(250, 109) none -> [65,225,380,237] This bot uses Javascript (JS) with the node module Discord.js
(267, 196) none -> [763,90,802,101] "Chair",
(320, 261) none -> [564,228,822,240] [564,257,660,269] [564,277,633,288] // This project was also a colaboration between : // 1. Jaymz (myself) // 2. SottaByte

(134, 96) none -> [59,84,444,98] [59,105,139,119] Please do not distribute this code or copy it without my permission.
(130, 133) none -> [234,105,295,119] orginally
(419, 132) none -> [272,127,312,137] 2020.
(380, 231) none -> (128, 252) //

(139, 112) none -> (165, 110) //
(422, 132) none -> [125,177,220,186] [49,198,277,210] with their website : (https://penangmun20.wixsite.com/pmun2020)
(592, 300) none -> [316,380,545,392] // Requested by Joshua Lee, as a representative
...
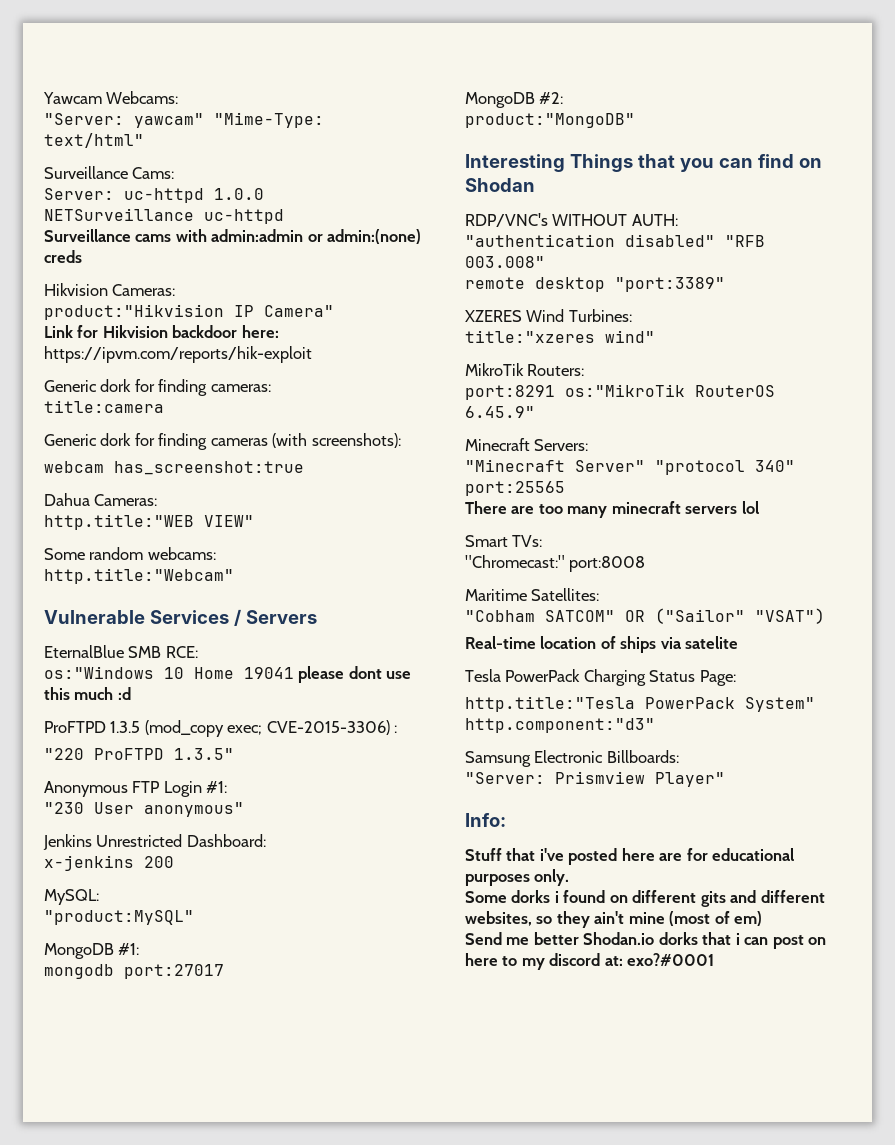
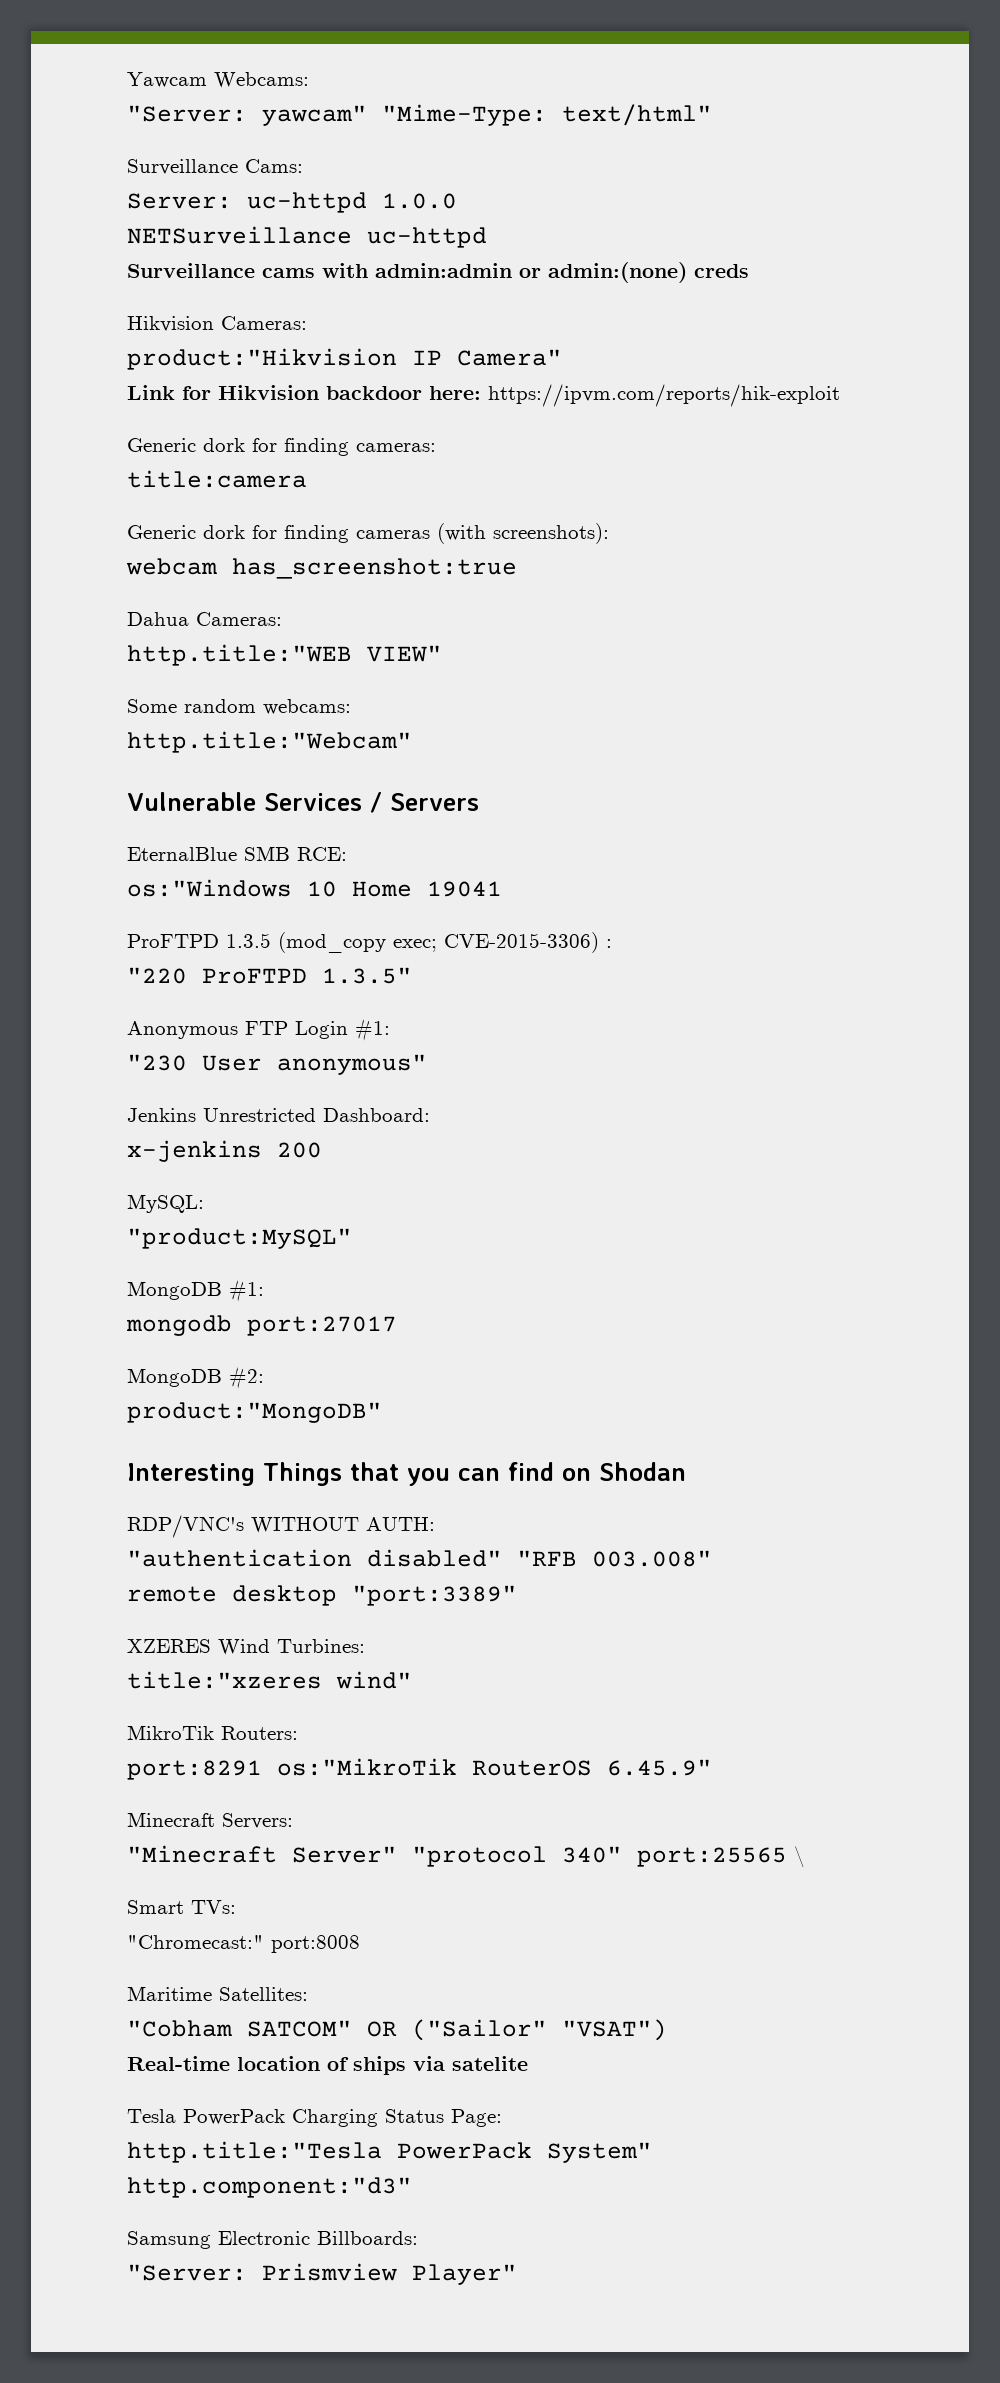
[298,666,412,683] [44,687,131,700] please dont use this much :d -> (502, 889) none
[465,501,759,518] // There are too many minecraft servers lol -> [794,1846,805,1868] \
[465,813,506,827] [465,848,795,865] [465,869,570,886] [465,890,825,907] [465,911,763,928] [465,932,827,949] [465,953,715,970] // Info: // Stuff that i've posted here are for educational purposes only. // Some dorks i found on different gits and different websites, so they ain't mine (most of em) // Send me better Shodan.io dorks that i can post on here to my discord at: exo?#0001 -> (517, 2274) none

Instructions for the task: Output the lines above exactly, but only those between the line holding "(422, 132) none" and the line holding "(592, 300) none", inclusive.

The answer:
(422, 132) none -> [125,177,220,186] [49,198,277,210] with their website : (https://penangmun20.wixsite.com/pmun2020)
(592, 300) none -> [316,380,545,392] // Requested by Joshua Lee, as a representative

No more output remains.